[Work to be completed] From the entries below, copy out all lines holding "date".

[Supplied records]
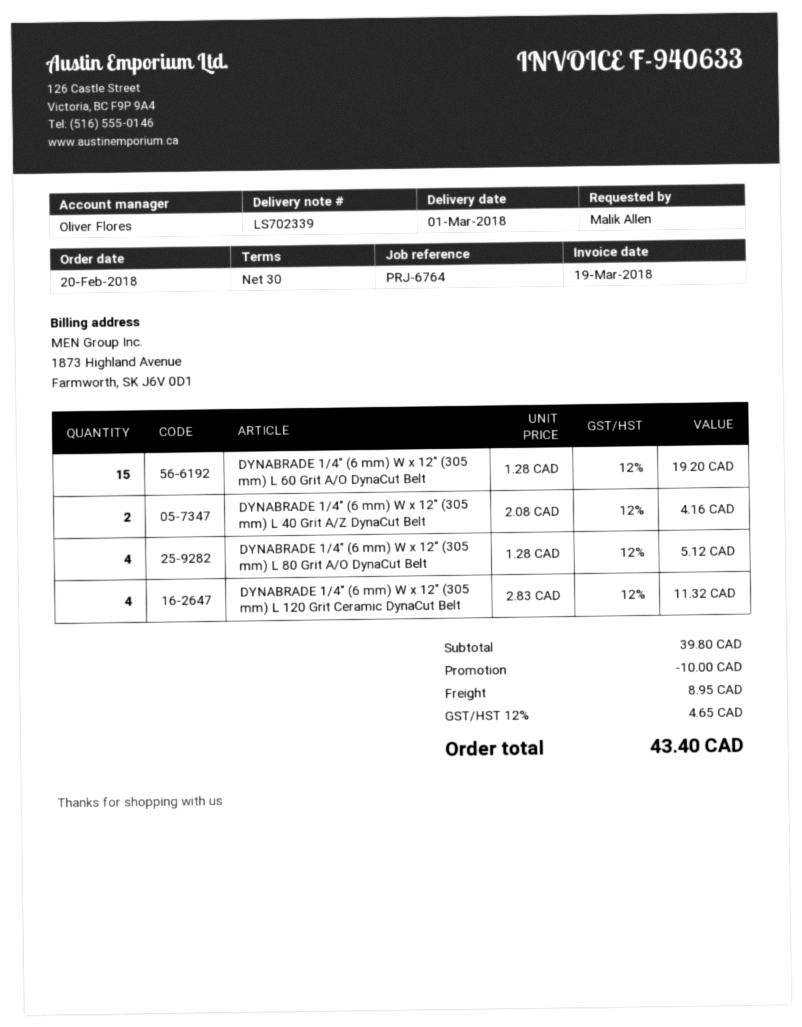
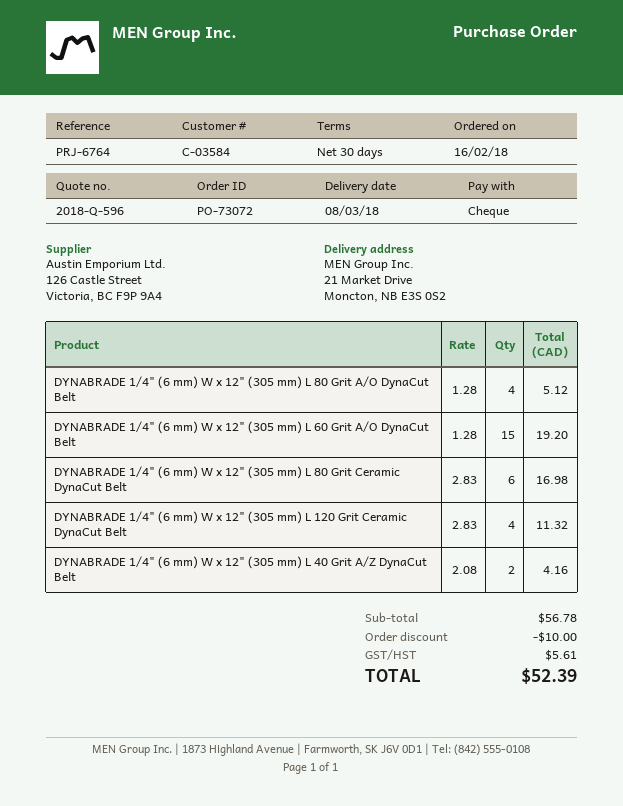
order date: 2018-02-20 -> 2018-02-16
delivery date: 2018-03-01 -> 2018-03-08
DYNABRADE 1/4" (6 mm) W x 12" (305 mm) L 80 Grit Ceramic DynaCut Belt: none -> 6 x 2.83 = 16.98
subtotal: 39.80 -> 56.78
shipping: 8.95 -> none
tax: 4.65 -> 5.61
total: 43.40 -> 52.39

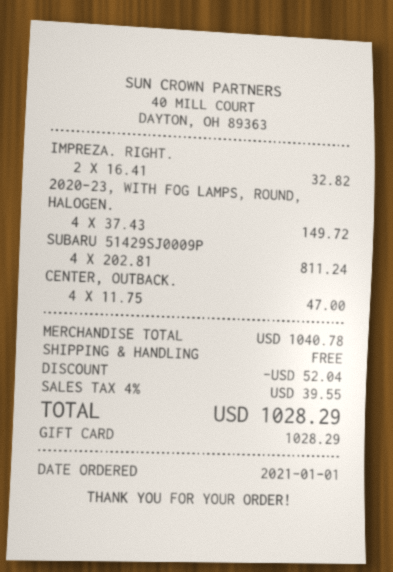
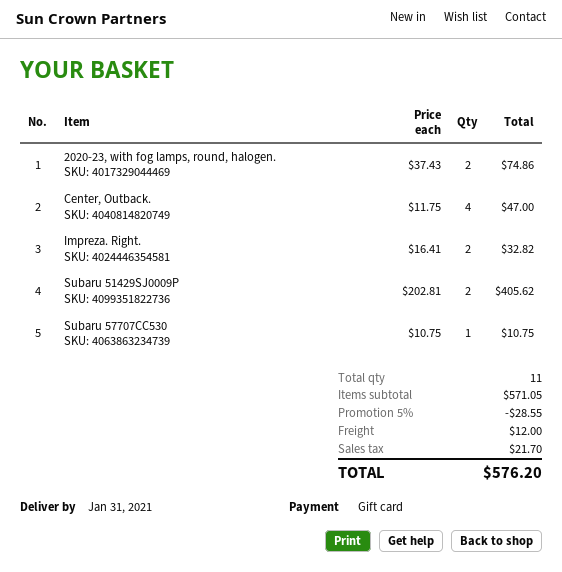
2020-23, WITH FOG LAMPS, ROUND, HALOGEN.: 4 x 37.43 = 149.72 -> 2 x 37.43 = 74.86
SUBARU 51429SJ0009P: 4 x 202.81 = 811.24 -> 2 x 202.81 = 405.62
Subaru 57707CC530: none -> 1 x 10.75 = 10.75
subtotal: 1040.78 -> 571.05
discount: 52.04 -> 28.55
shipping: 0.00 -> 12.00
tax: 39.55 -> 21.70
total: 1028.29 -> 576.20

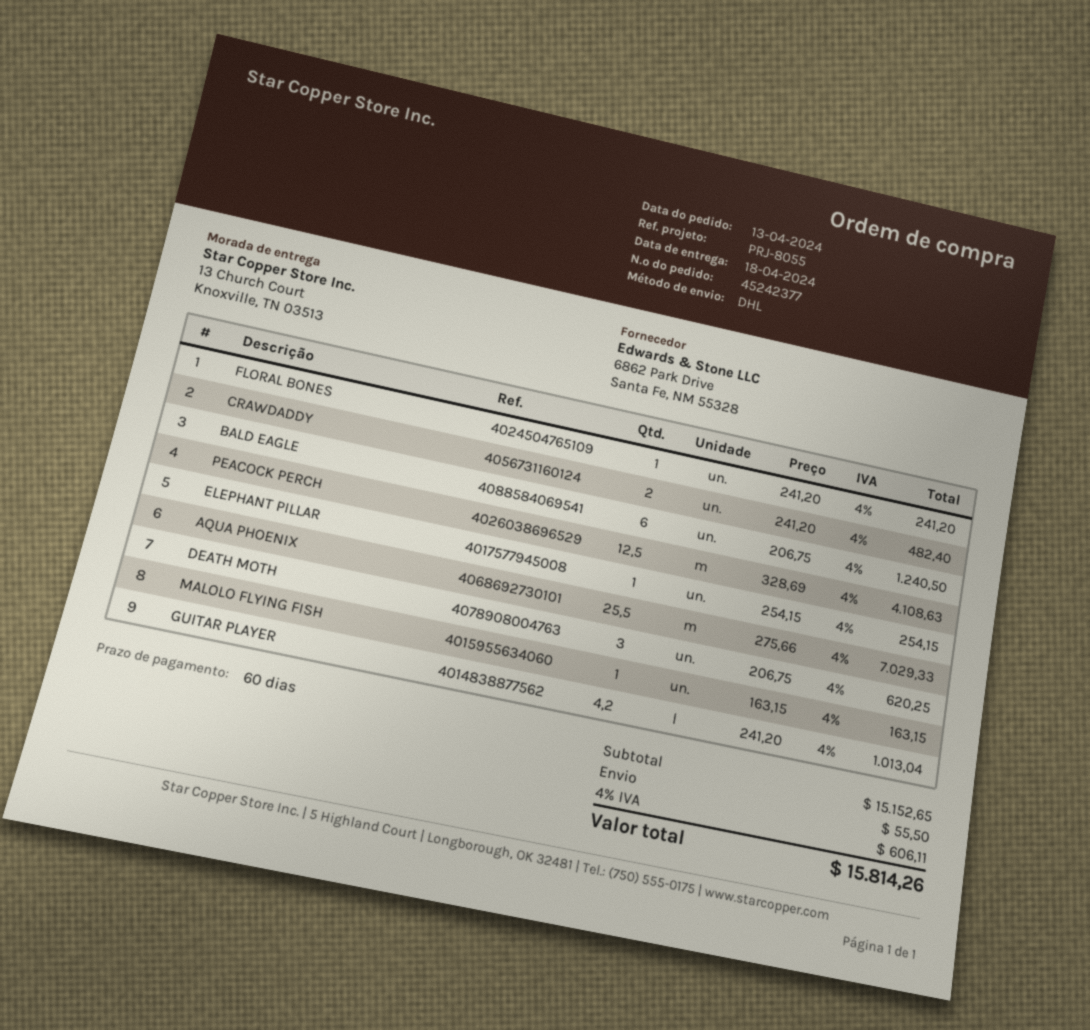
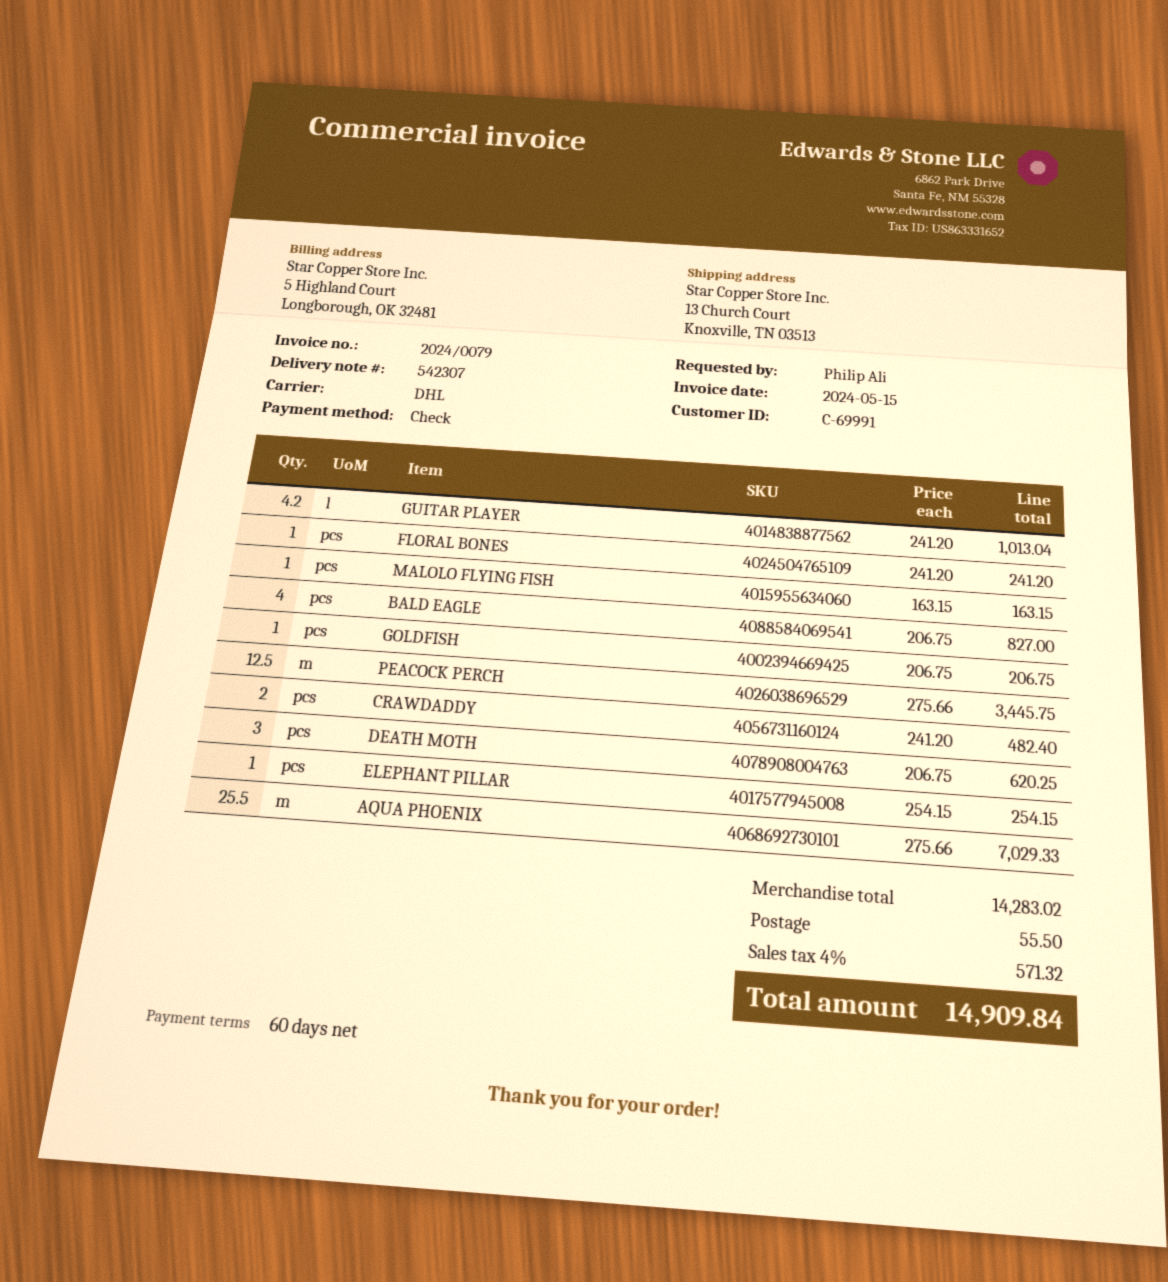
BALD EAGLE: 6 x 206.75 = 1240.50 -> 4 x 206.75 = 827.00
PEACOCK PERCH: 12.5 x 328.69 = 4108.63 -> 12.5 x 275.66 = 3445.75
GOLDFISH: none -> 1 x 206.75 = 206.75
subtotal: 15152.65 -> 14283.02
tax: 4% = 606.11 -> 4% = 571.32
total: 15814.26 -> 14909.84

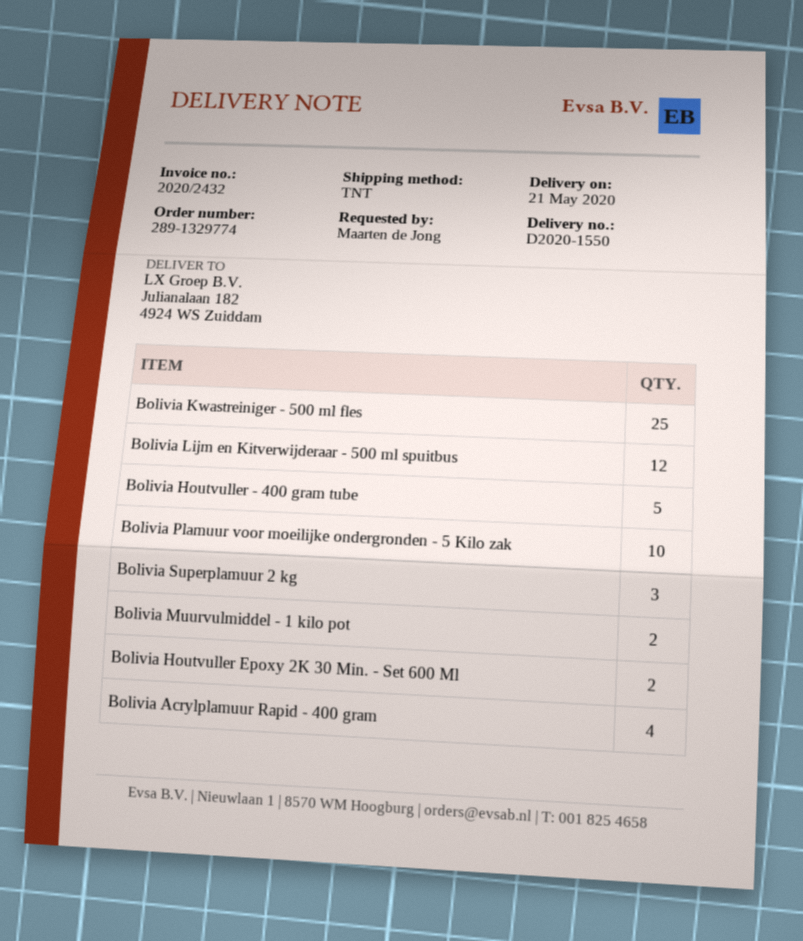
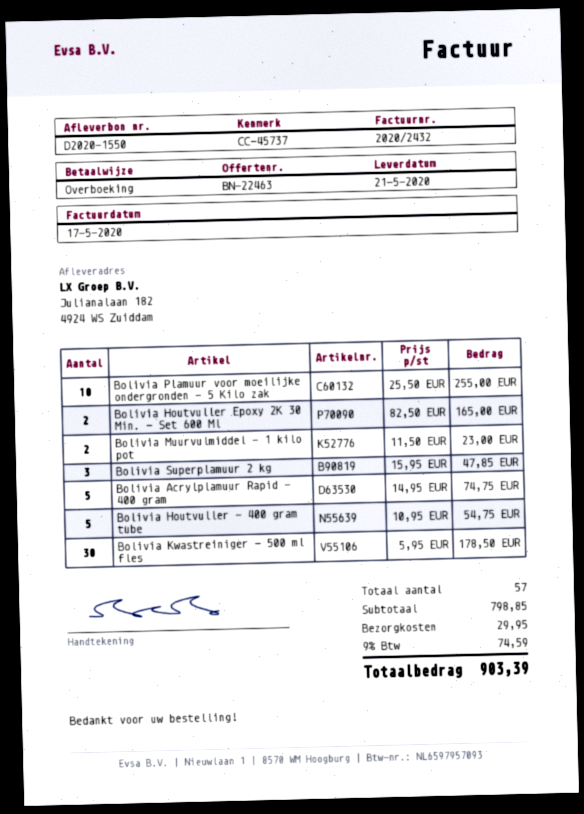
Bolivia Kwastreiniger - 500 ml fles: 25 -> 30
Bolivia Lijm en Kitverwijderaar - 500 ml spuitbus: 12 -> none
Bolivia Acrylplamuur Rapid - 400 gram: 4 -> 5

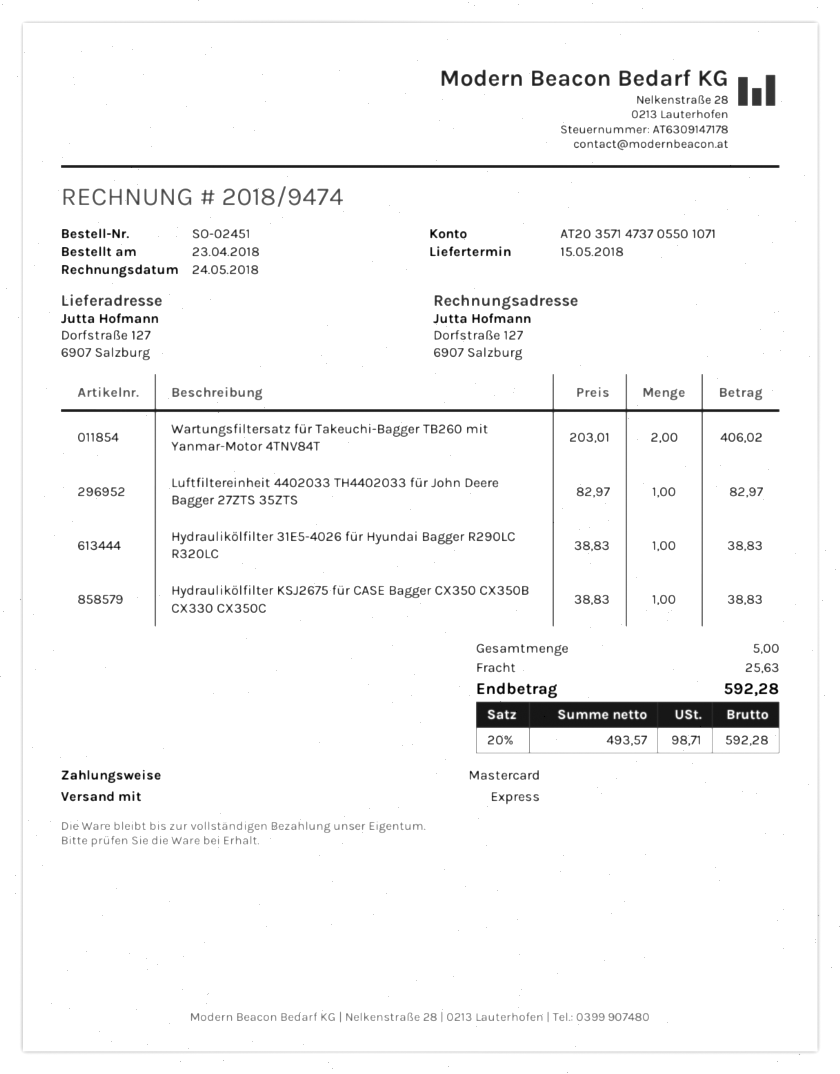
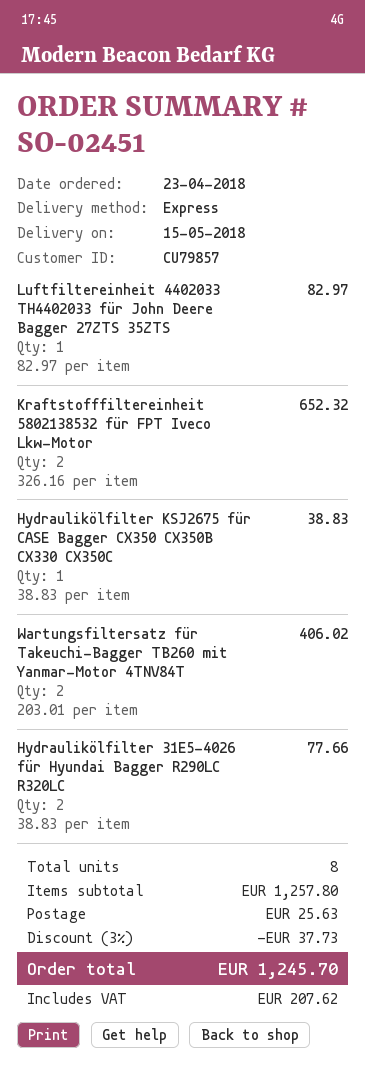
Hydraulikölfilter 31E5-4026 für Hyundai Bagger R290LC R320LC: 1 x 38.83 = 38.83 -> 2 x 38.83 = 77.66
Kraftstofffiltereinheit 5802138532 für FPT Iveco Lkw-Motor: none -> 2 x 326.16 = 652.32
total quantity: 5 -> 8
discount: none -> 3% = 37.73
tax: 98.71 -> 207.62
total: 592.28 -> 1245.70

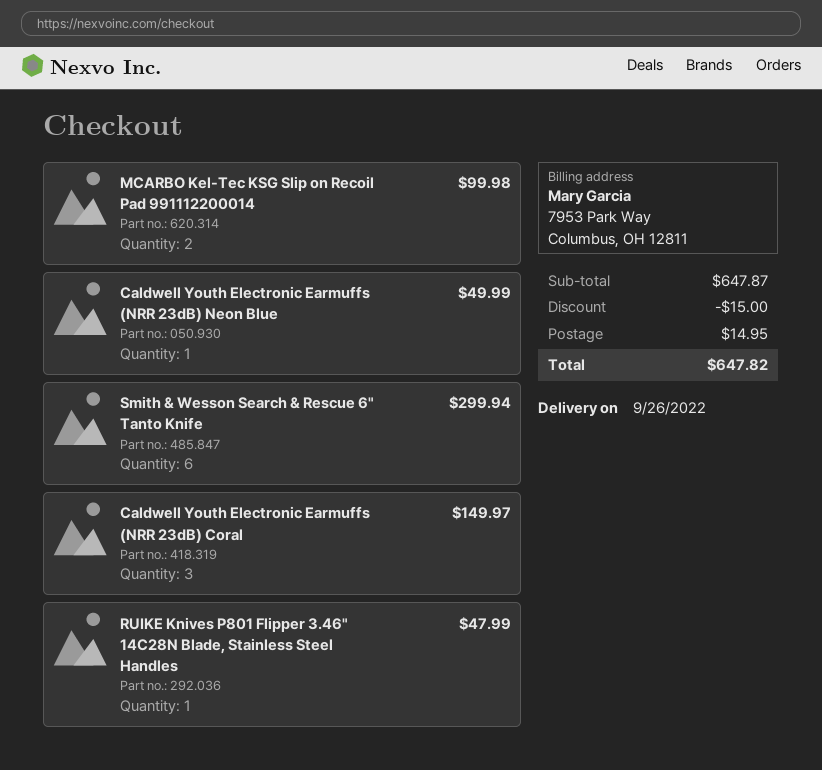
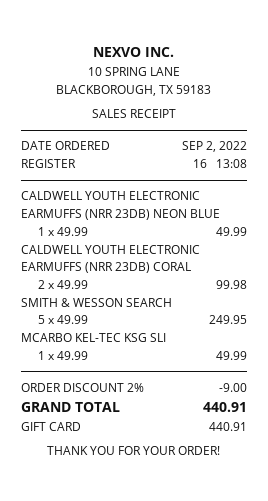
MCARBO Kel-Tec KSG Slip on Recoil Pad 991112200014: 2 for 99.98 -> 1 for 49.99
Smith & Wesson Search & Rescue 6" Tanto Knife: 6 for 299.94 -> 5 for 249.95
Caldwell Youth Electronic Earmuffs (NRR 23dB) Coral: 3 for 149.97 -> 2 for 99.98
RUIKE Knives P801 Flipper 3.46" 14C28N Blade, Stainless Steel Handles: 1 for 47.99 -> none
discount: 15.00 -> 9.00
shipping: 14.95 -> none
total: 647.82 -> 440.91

[Your response]
order date: 2018-02-20 -> 2018-02-16
delivery date: 2018-03-01 -> 2018-03-08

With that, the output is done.